Spacecraft properties
- Spacecraft: GLONASS No. 757
- Spacecraft type: Uragan-M
- Manufacturer: Reshetnev ISS
- Launch mass: 1,414 kilograms (3,117 lb)
- Dry mass: 250 kg
- Dimensions: 1.3 metres (4 ft 3 in) diameter

Start of mission
- Launch date: November 3, 2018, 20:17 UTC
- Rocket: Soyuz-2.1b/Fregat
- Launch site: Plesetsk 43/4
- Contractor: Russian Aerospace Defence Forces

Orbital parameters
- Reference system: Geocentric
- Regime: Medium Earth orbit
- Semi-major axis: 25,507 km (15,849 mi)
- Eccentricity: 0.0006485
- Perigee altitude: 19,120 km (11,880 mi)
- Apogee altitude: 19,153 km (11,901 mi)
- Inclination: 64.71 degrees
- Period: 675.7 minutes
- Epoch: 8 December 2018

= Kosmos 2529 =

Russian navigation satellite

Kosmos 2529 (Космос 2529 meaning Space 2529) is a Russian military satellite launched in 2018 as part of the GLONASS satellite navigation system.
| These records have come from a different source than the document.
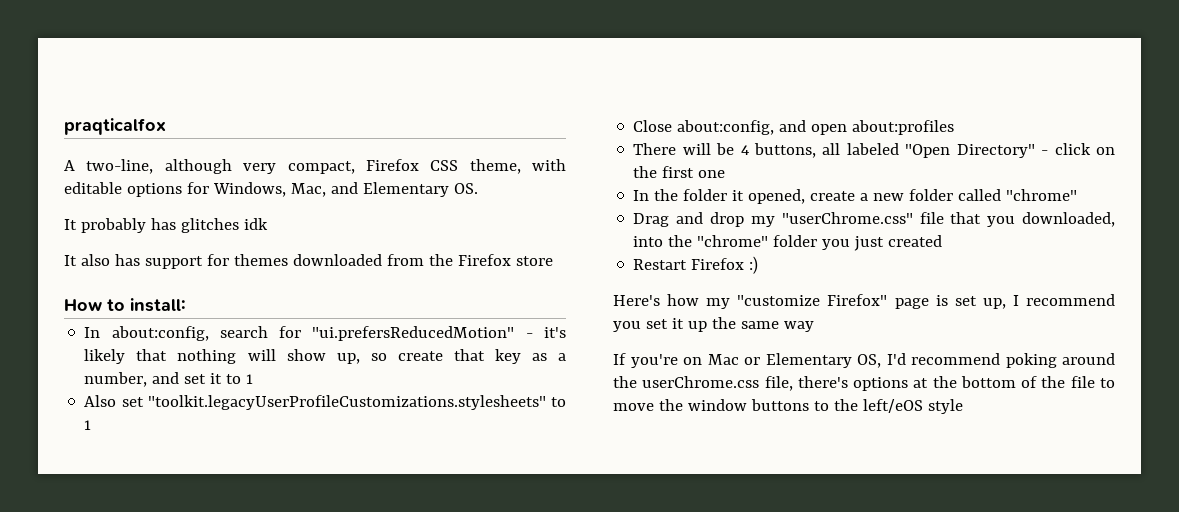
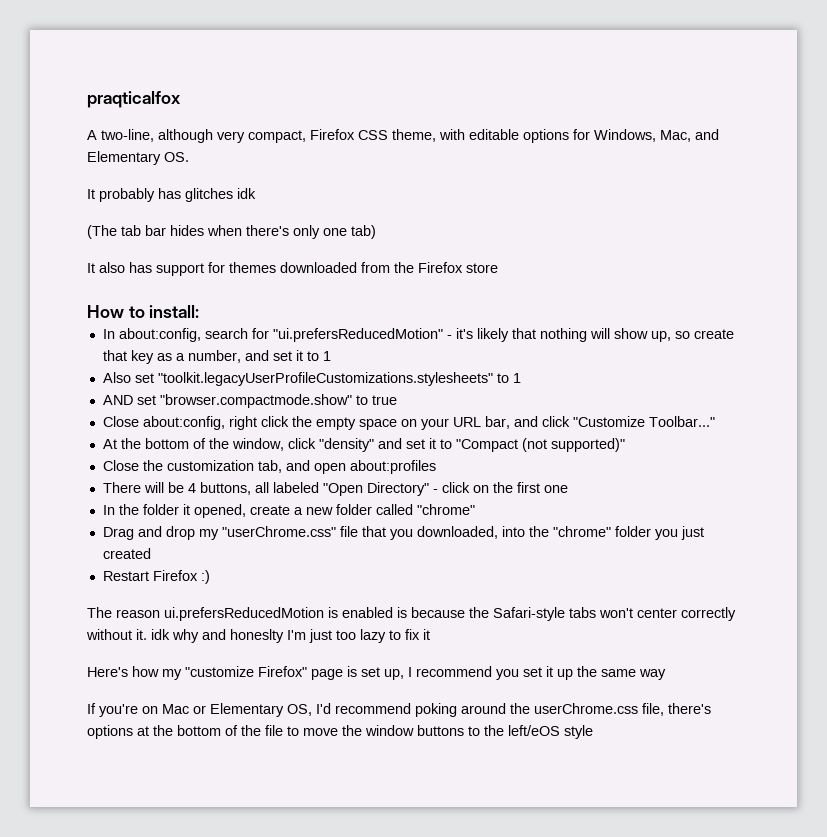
(268, 224) none -> [87,225,376,239] // (The tab bar hides when there's only one tab)
[633,120,775,135] Close about:config, -> [102,394,397,408] [102,416,715,430] [102,438,625,452] [102,460,282,473] AND set "browser.compactmode.show" to true // Close about:config, right click the empty space on your URL bar, and click "Customize Toolbar..." // At the bottom of the window, click "density" and set it to "Compact (not supported)" // Close the customization tab,
(759, 265) none -> [87,607,736,621] [86,629,430,643] // The reason ui.prefersReducedMotion is enabled is because the Safari-style tabs won't center correctly without it. idk why and honeslty I'm just too lazy to fix it

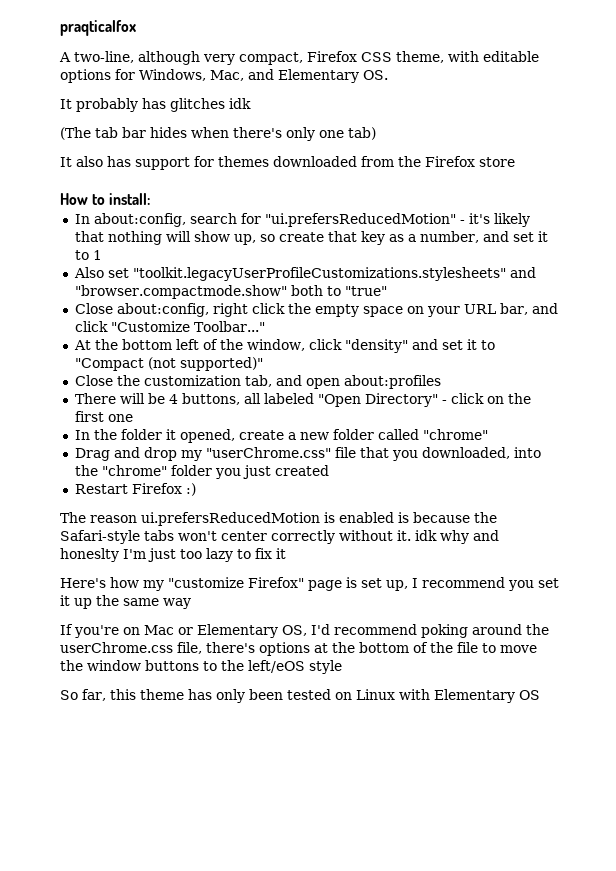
[496,373,521,383] [102,394,397,408] to 1 // AND set "browser.compactmode.show" to true -> [509,267,536,278] [74,285,387,299] and "browser.compactmode.show" both to "true"
(189, 443) none -> [175,339,199,350] left
(593, 732) none -> [60,689,540,703] // So far, this theme has only been tested on Linux with Elementary OS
This satellite is a GLONASS-M satellite, also known as Uragan-M, and is numbered Uragan-M No. 757.

Kosmos 2527 was launched from Site 43/4 at Plesetsk Cosmodrome in northern Russia. A Soyuz-2-1b carrier rocket with a Fregat upper stage was used to perform the launch which took place at 20:17 UTC on 3 November 2018. The launch successfully placed the satellite into a Medium Earth orbit. It subsequently received its Kosmos designation, and the international designator 2018-086A. The United States Space Command assigned it the Satellite Catalog Number 43687.

The satellite is in orbital plane 2, in orbital slot 7. As of December 2018 it remains in operation.

==See also==

- 2018 in spaceflight
- List of Kosmos satellites (2501–2750)
- List of R-7 launches (2015–19)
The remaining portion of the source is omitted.